Einarr knew those boots very well, in fact. Had watched, in any spare moment she could find, as Astrid stitched them herself from the skins of rabbits she had asked him to catch. Stitched them herself, when it would have been the easiest thing in the world to pass it off to one of the thralls. And now Stigander swaggered onto the dance floor wearing them, courting a wife for his son.
He kicked himself through a backflip to stand upright. Stigander smirked and began to spin around on his heels, his hands held out as if to ask ‘what can I say?’
Einarr matched and opposed the spin, such that they crossed paths twice each rotation. Every few twirls he dropped to a crouch, and now it was Father’s turn to match him.
There was a limit to the acrobatics they could pull off with both of them in the circle, however. The music continued, shifting into the Warrior’s Dance. Stigander motioned to someone in the hall, who tossed him a staff. Einarr looked over at Erik and gestured for the same. He caught it with a flourish before knocking its end against the floor. The knock from his father’s staff rang out a bare breath later. Einarr met his father’s eyes with a boyish grin, and the older man’s confident smirk never faltered.
Muttered voices from outside the circle, those few who were not participating, were punctuated by the clink of coins changing hands. Both of them spun once on their heels, mugging for the crowd. Clack! Einarr’s feint was blocked by Stigander’s.
They exchanged a few more showy feints, their staves cracking against each other with every blow, before the flow of the music suggested a separation. Einarr planted his staff on the floor and pushed off into another cartwheel. Stigander held his at both ends and jumped over the middle of it. The crowd loved it, but Einarr saw the Jarl clench his jaw.
They spun together now, their staves striking with enough force to sting the palms this time. Stigander pressed close and growled at his partner. “So you do have some spirit in you. Give them a good show, now.”
“We’ve got her attention.”
In the moment before they sprang apart, Stigander’s smirk relaxed into a smile. The music led them on from occasional feints and into the “fight” at the center of the dance, and their staves kept time for the piper as much as the drummer did. Before long, the music allowed them to press forward again.
“It’s not her attention I’m worried about.”
Einarr glanced at the Jarl for just a moment and got shoved back three steps. From that third step, though, he leaped forward, staff raised overhead to strike. Stigander raised his overhead, braced in two hands.

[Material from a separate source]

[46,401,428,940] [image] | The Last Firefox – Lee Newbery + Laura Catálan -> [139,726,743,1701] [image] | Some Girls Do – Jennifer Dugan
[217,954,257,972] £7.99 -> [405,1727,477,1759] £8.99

“I can’t tell if he’s furious or bored.” Hroaldr was still in the circle, but deliberately not looking at the spectacle in the center.
“Furious.” Stigander looked deliberately over toward the Jarl. “But we might be in danger of boring the rest.” Stigander ducked and spun around behind Einarr, tagging the back of his legs with his staff. Einarr followed suit, ducking into a low spin and sweeping his staff towards his father’s legs. Stigander jumped.
Nice choice, Father. Einarr spun faster, rising gradually from his crouch. With each spin, Stigander had to jump a little higher. Eventually, when the stick was nearly to his waist, he backflipped out of the arc of the strike. Clack! Stigander brought his own staff around to meet his son’s.
Einarr lunged forward, taking his staff in a two-handed grip and driving his shoulder into his father’s rock-hard stomach. The man didn’t even grunt, and so Einarr turned the lunge into a spin on his outer heel, the other leg held out straight. When he turned around, Stigander had once again turned to face him. His face was red as he knocked the end of the staff against the floor, and he seemed out of breath. An icy flood of worry crushed Einarr’s flush of enjoyment, and he knocked his own staff to signal the end of the fight.
Stigander did not give up his swagger as he danced to the outer circle, but it was less certain of itself. He tossed the staff to the waiting Kjelling and moved to take Einarr’s old place in the circle.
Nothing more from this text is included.